In the listing below, start your output at the line with "A30 ALM: 2 x" and end it after the line with "total: 41754.13 -> 45919.13", copying every line exactly.

• **Extracted records**:

================

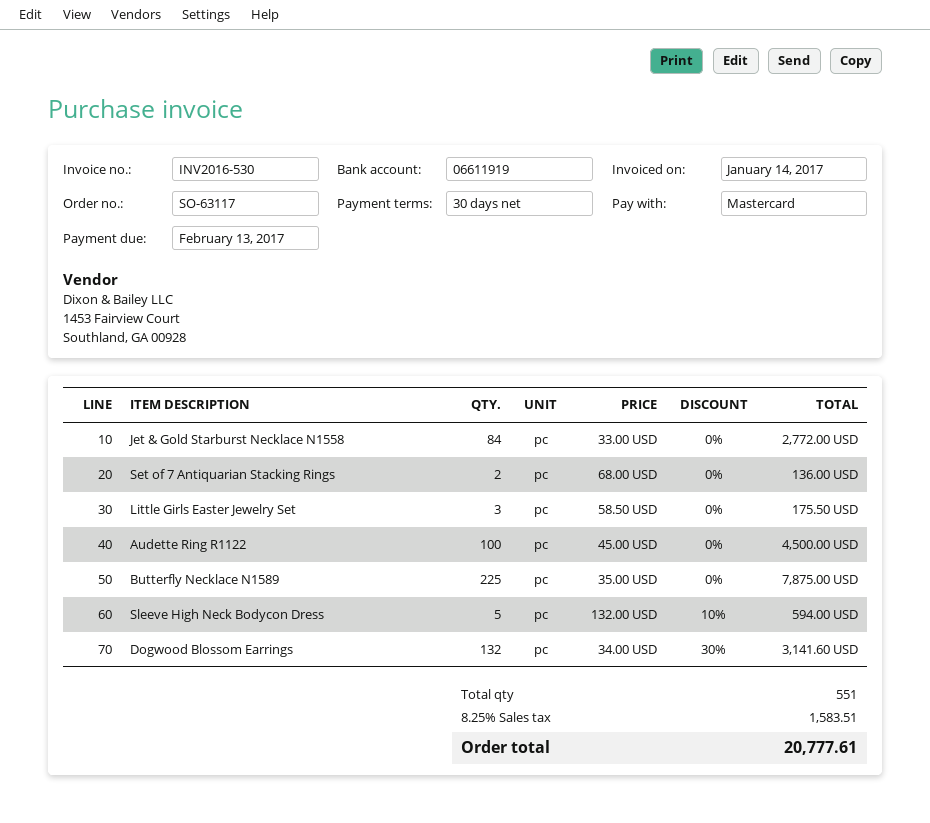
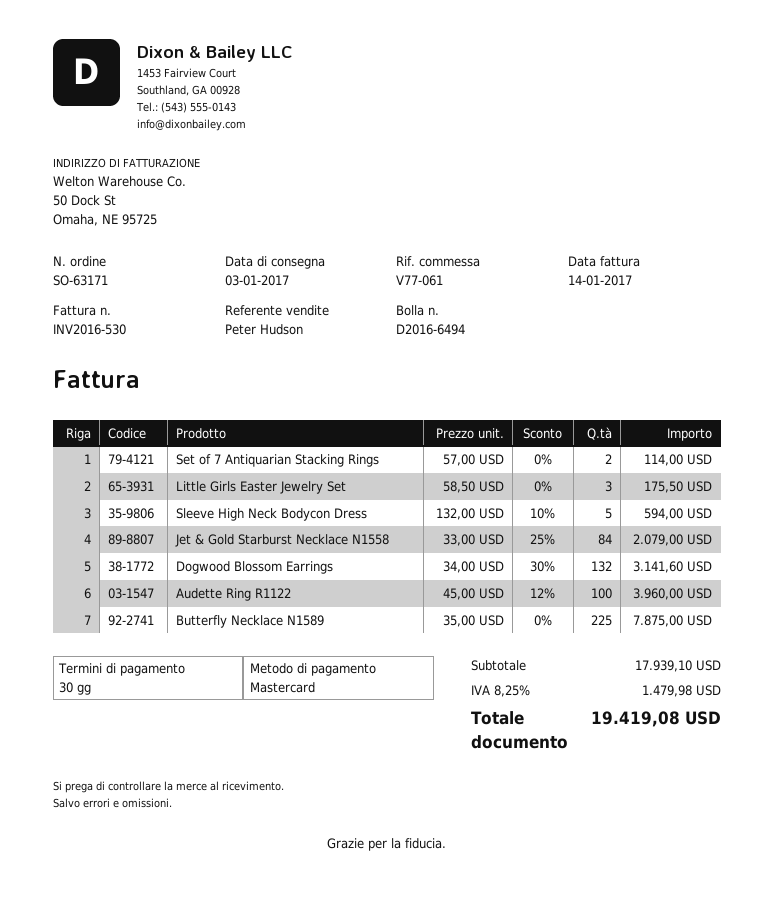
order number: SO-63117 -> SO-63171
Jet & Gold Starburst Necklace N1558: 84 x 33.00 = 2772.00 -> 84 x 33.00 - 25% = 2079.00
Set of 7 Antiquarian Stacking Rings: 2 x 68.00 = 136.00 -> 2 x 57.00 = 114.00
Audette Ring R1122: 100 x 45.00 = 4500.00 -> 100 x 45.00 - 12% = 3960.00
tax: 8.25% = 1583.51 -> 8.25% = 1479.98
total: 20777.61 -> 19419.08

================

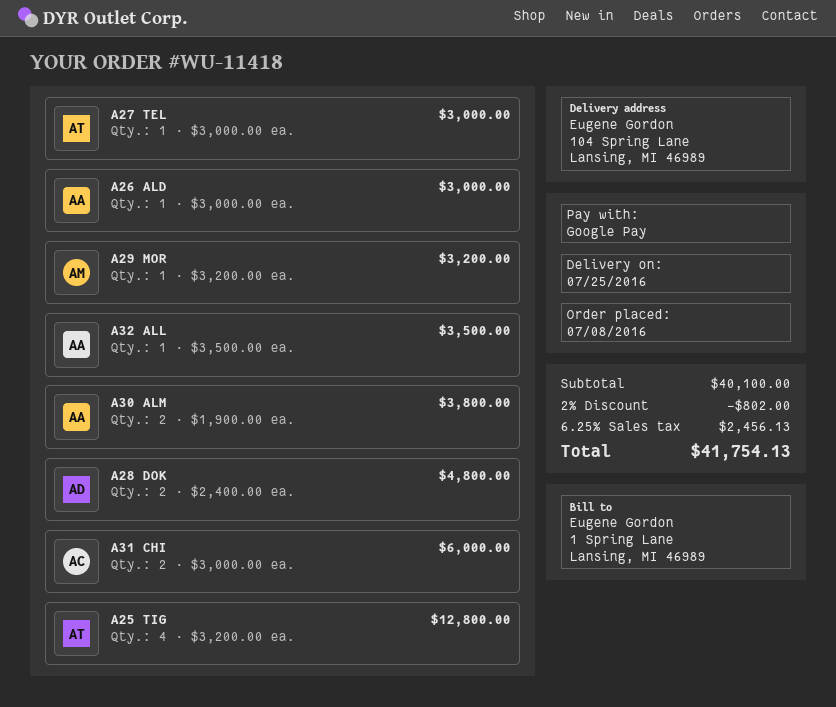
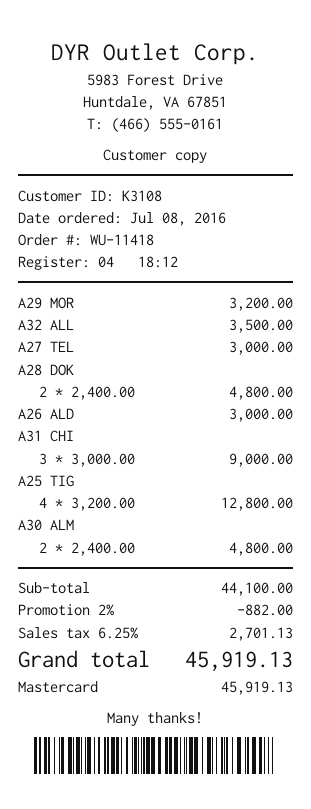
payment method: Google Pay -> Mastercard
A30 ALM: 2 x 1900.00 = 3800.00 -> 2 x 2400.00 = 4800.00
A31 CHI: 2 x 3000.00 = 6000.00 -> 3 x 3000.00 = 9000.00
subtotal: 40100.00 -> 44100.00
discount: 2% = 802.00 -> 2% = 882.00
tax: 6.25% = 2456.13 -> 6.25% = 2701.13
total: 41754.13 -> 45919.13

================

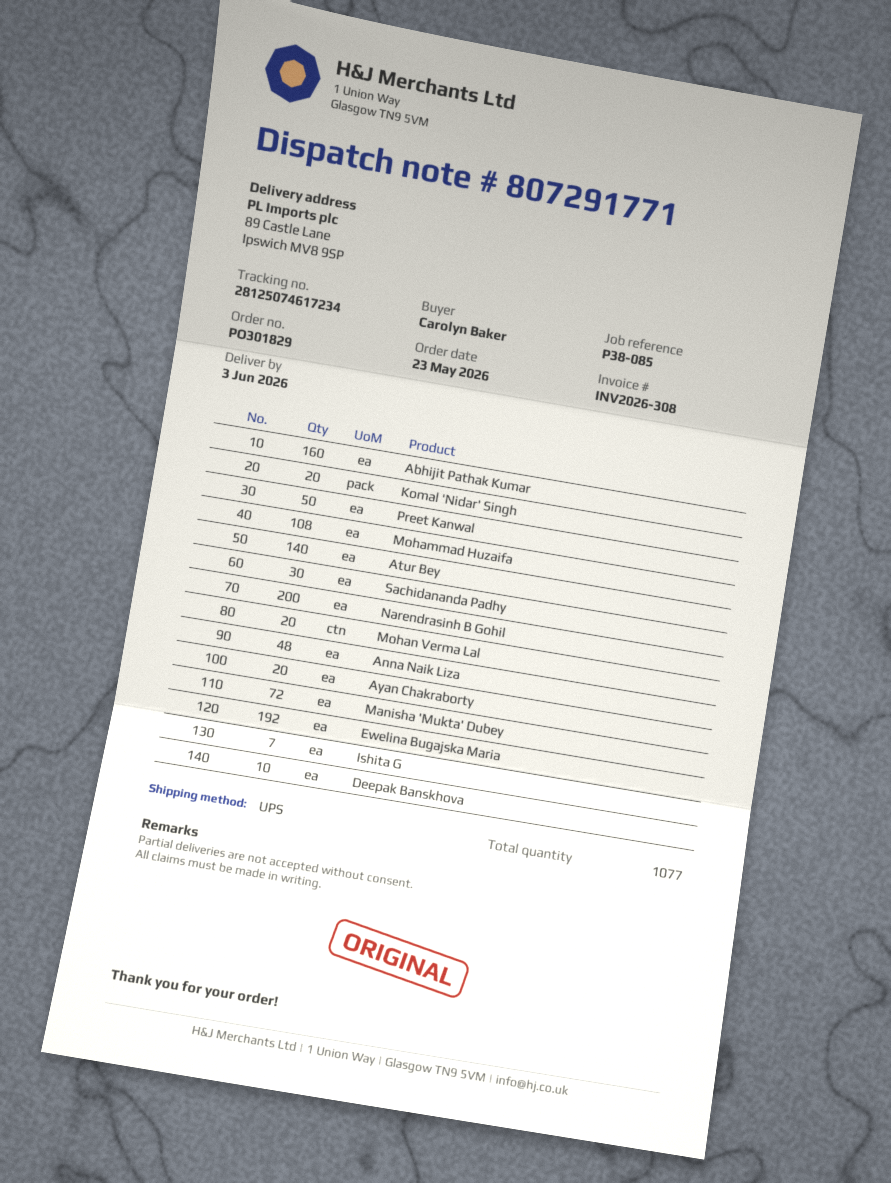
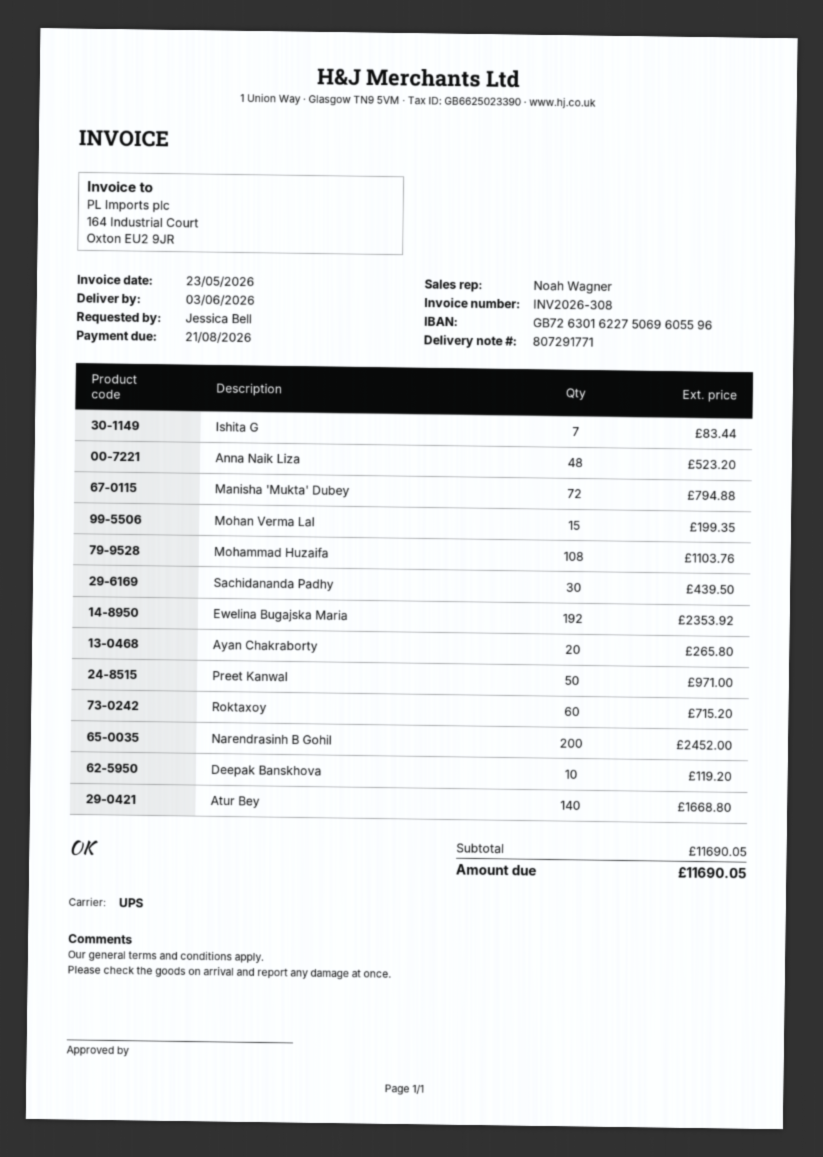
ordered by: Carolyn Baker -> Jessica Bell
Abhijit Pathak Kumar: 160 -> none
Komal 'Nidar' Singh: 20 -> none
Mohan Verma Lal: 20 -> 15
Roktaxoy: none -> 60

================

• **Reply**:
A30 ALM: 2 x 1900.00 = 3800.00 -> 2 x 2400.00 = 4800.00
A31 CHI: 2 x 3000.00 = 6000.00 -> 3 x 3000.00 = 9000.00
subtotal: 40100.00 -> 44100.00
discount: 2% = 802.00 -> 2% = 882.00
tax: 6.25% = 2456.13 -> 6.25% = 2701.13
total: 41754.13 -> 45919.13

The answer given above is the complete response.